[Dataset items]
══════════
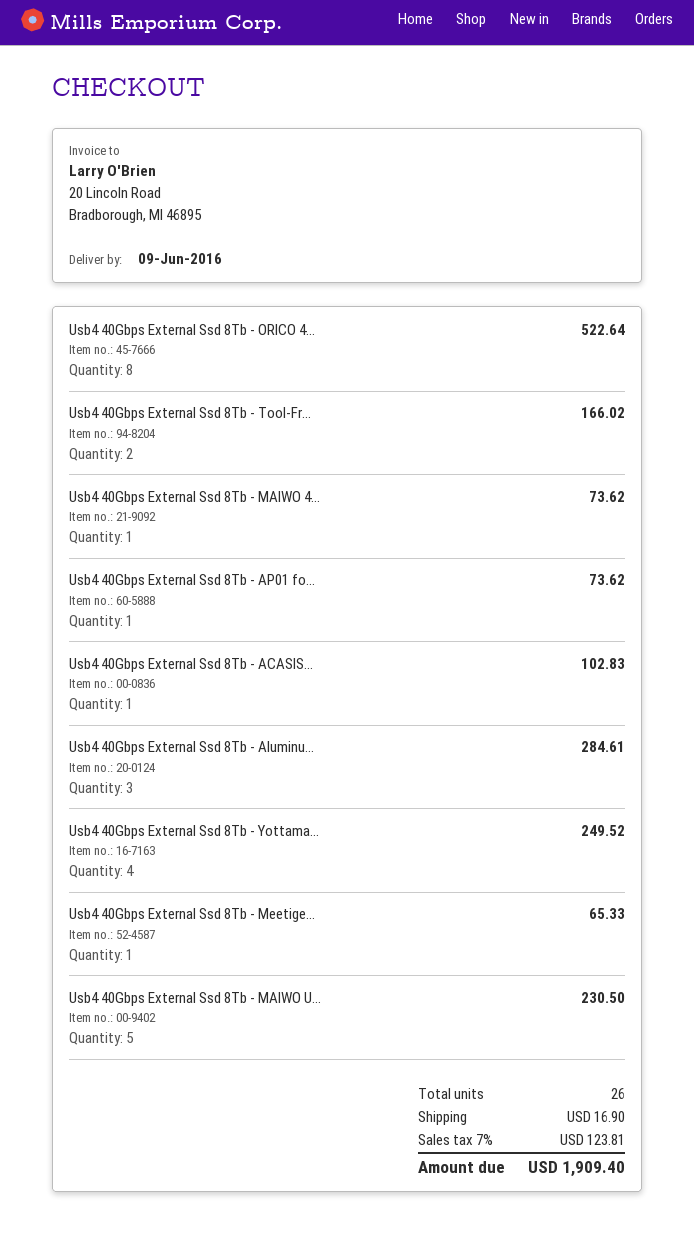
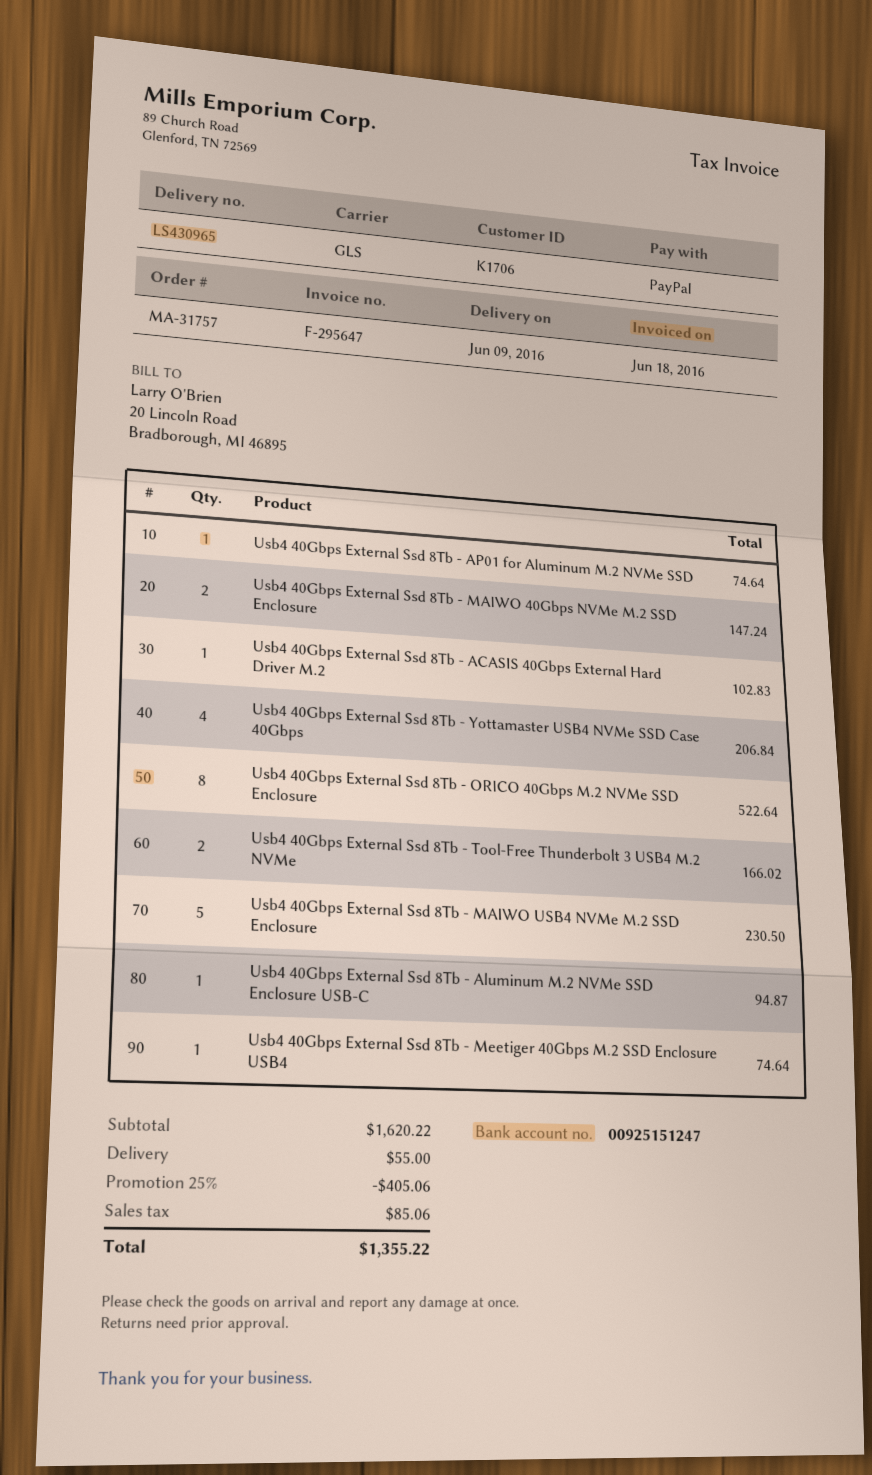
Usb4 40Gbps External Ssd 8Tb - MAIWO 4...: 1 for 73.62 -> 2 for 147.24
Usb4 40Gbps External Ssd 8Tb - AP01 fo...: 1 for 73.62 -> 1 for 74.64
Usb4 40Gbps External Ssd 8Tb - Aluminu...: 3 for 284.61 -> 1 for 94.87
Usb4 40Gbps External Ssd 8Tb - Yottama...: 4 for 249.52 -> 4 for 206.84
Usb4 40Gbps External Ssd 8Tb - Meetige...: 1 for 65.33 -> 1 for 74.64
discount: none -> 25% = 405.06
shipping: 16.90 -> 55.00
tax: 123.81 -> 85.06
total: 1909.40 -> 1355.22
══════════
REQUIRED WORK: Among the lines of the data, some contain the word "External". How many are there? Reply with the number alone.

SOLVED EXERCISE: 5